舌先を伸ばしてその精を受け取ると、先程まで俺の体内にあったものが舌の粘膜を刺激する。それだけでは我慢出来ず、青い匂いを発するペニスを咥えて先端を吸い上げながら舌で愛撫する。
「ん――っふ。智……也……はぁ、はぁ……っ」
恍惚の表情を浮かべる夏生のワイシャツは汗でしっとりと濡れてはいる。だが、スラックスも穿いたままで、一見すると着衣に乱れはないように見える。禁欲的なスーツ姿で犯されているように錯覚し、俺は脚を開き膝をM字に曲げたまま、自身に触れることなく射精した。
「――おいしい」
唇に残った残滓を味わうように舐めとった俺を見下ろした夏生は嬉しそうに笑った。
「バニラアイスよりも?」
「うん……。何倍も、美味しい」
「美味しいモノ食べた時の智也の顔……堪らなく好き。その顔、俺以外に見せたら許さないからな」
白濁交じりの唾液を纏わせたまま引き抜かれる夏生のペニスをうっとりしながら見つめていた俺の唇が不意に塞がれる。彼の舌が動くたびに、口内に残っていた精液が敏感になっている粘膜に擦り込まれていくようでビクッと肩を震わせた。唇の端から流れ落ちた唾液にも構うことなく、夏生は一心不乱に俺の唇を貪っている。
「好き……。智也、好き……」
呪文のように何度も囁く夏生。俺はやっと戻り始めた理性によって顔が熱くなるのを感じた。
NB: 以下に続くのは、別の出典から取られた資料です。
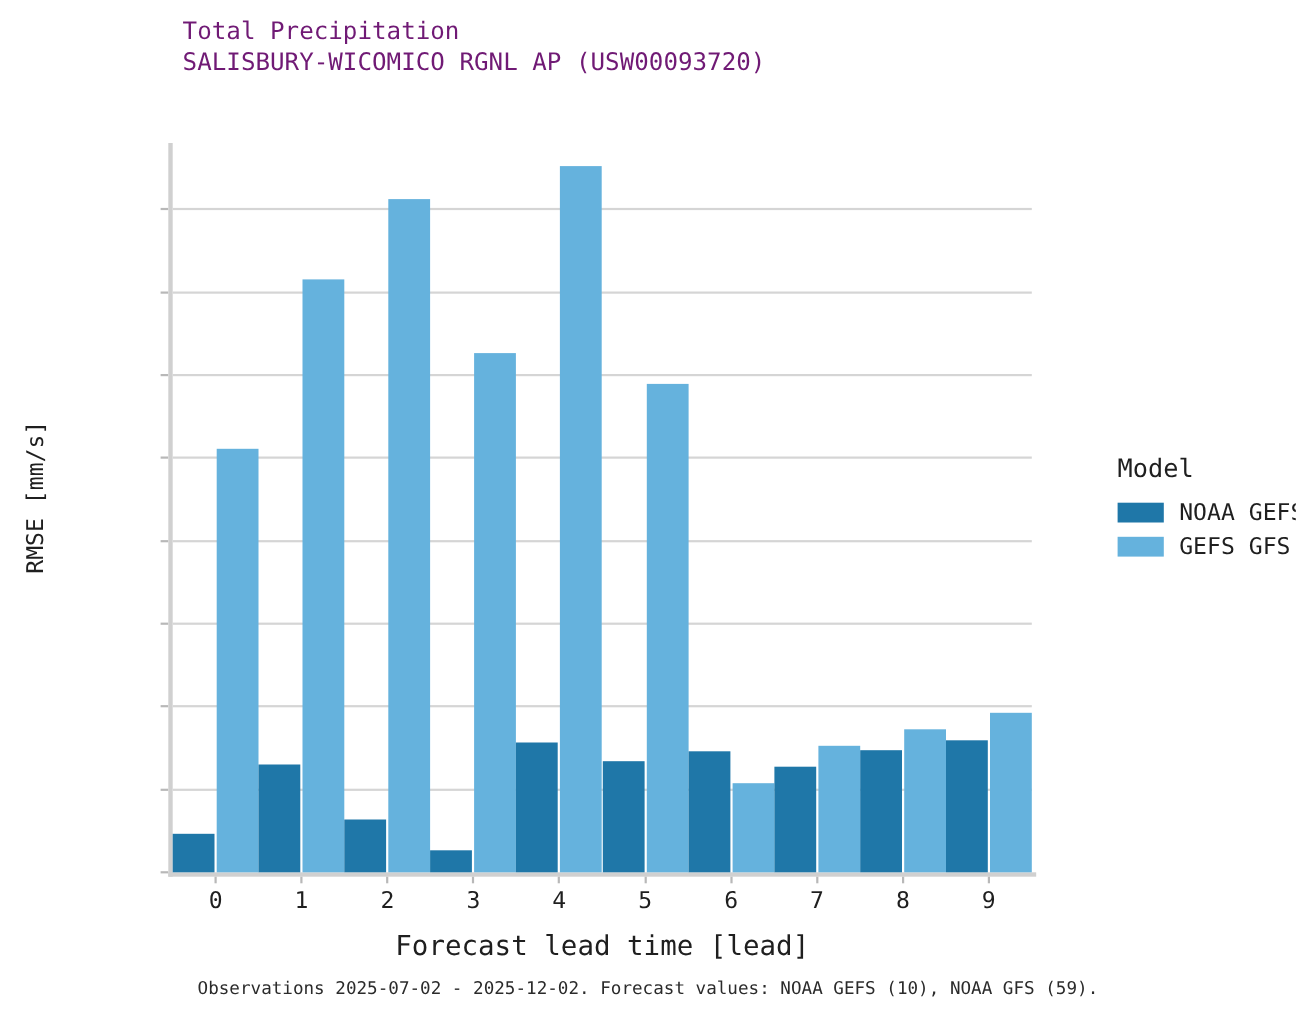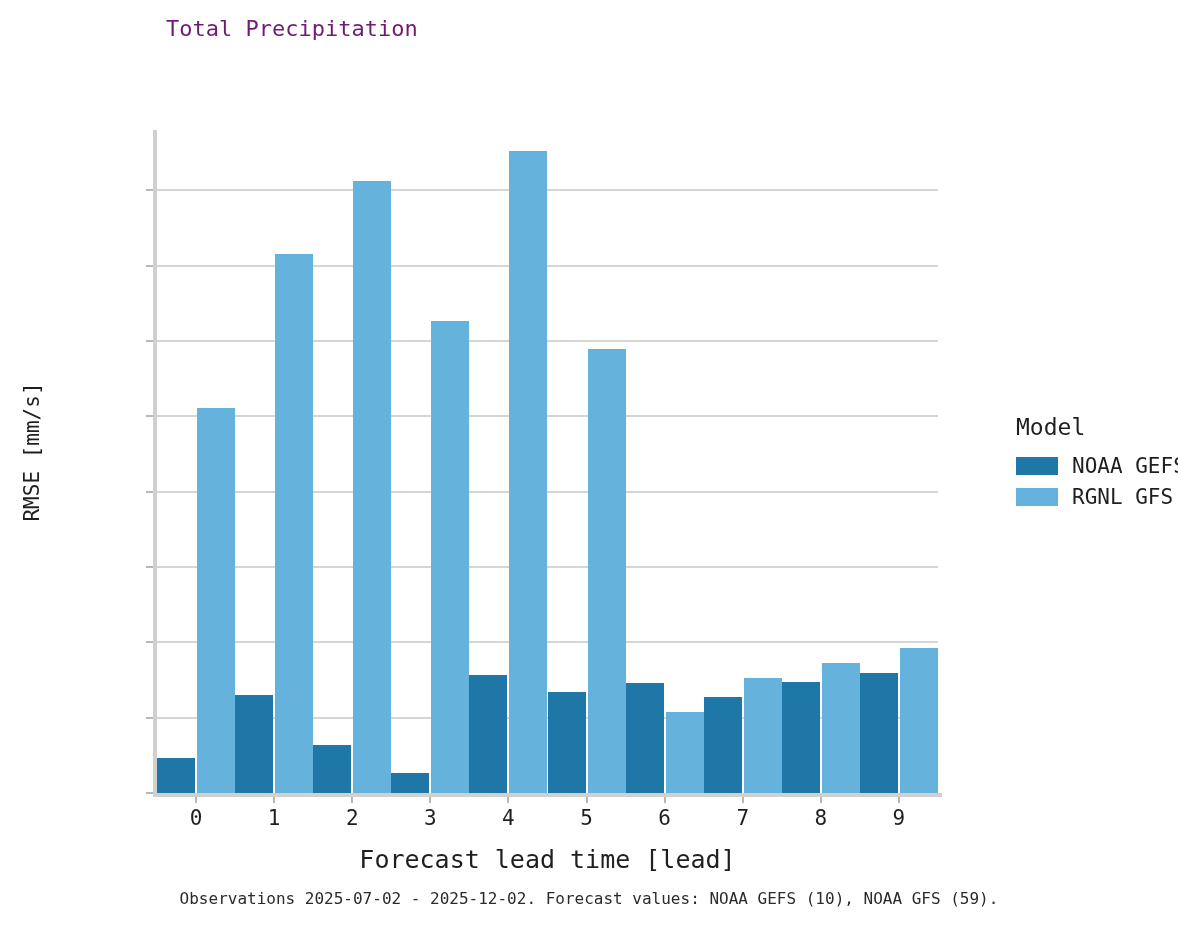"SALISBURY-WICOMICO RGNL AP (USW00093720)" div.chart-subtitle { html: none -> <div>SALISBURY-WICOMICO RGNL AP (USW00093720)</div> }
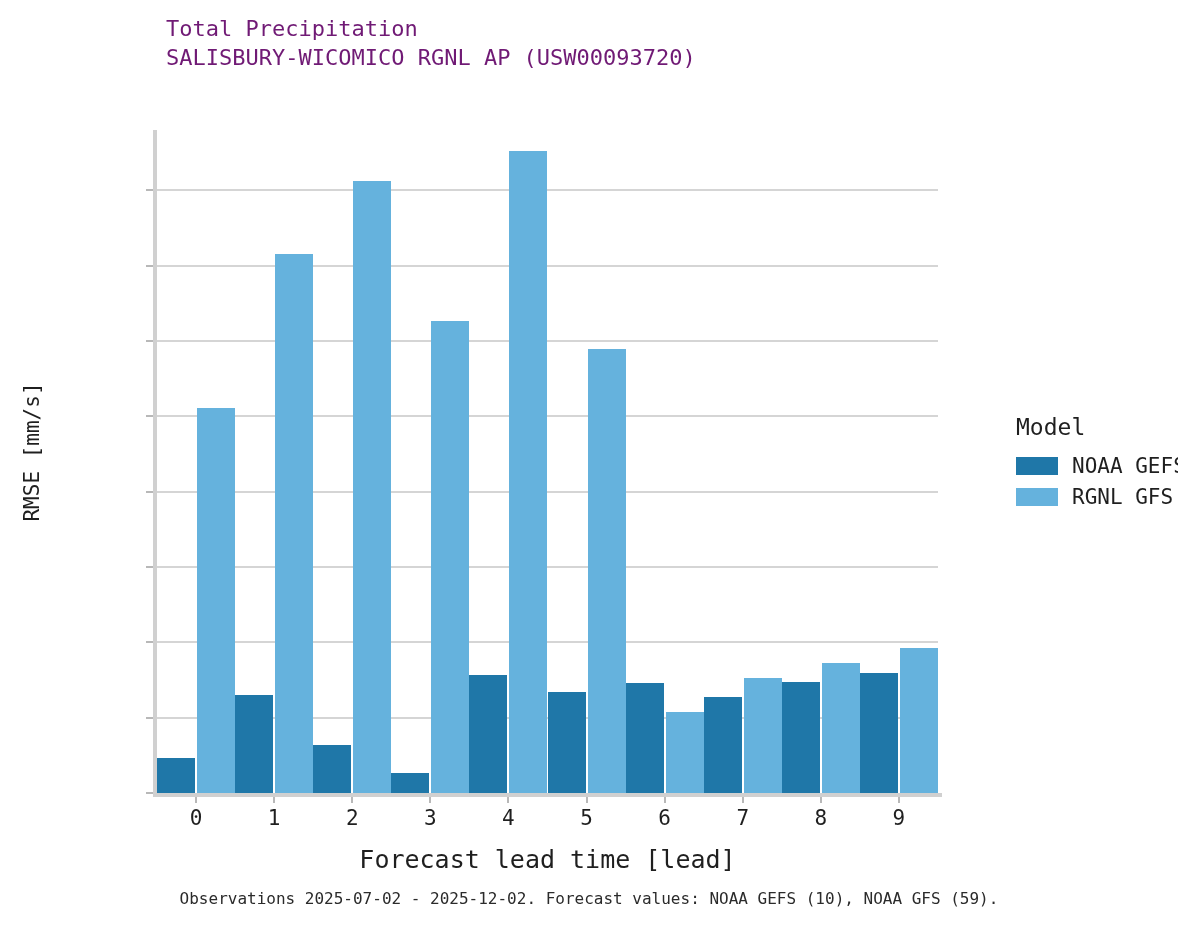"RGNL GFS" span.legend-label { text: RGNL -> GEFS }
ふっと何の前触れもなく離れていく唇に寂しさを感じて、上目使いで睨みつける。夏生は慌てたように身支度を整えると、財布とスマートフォンをコートのポケットに突っこんで靴を履き始めた。
「――どこ行くんだよ」
「コンビニ。やっぱり、買ってくる!」
バタンと音を立てて閉まったドアをぼんやりと見つめ、俺はガクッと項垂れたまま呟いた。
「どんだけ……バカ真面目っ」
でも、憎めない。それどころか年上なのに愛おしくて仕方がない。それが、時々怖くなる時もある。もし、夏生に別れを切り出されたら……。そう思うと少しだけ心が曇る。男同士の恋愛は最初から不毛だと分かっている。皆が憧れる幸せな生活は望めない。社会的地位がある者であれば、それは一層厳しい枷となる。
俺のせいで夏生が苦しむ姿は見たくない。でも……離れられない。
「俺って……ワガママなんだよなぁ」
天井を仰ぐ様に見つめた俺は大きなくしゃみをすると、そのまま項垂れた。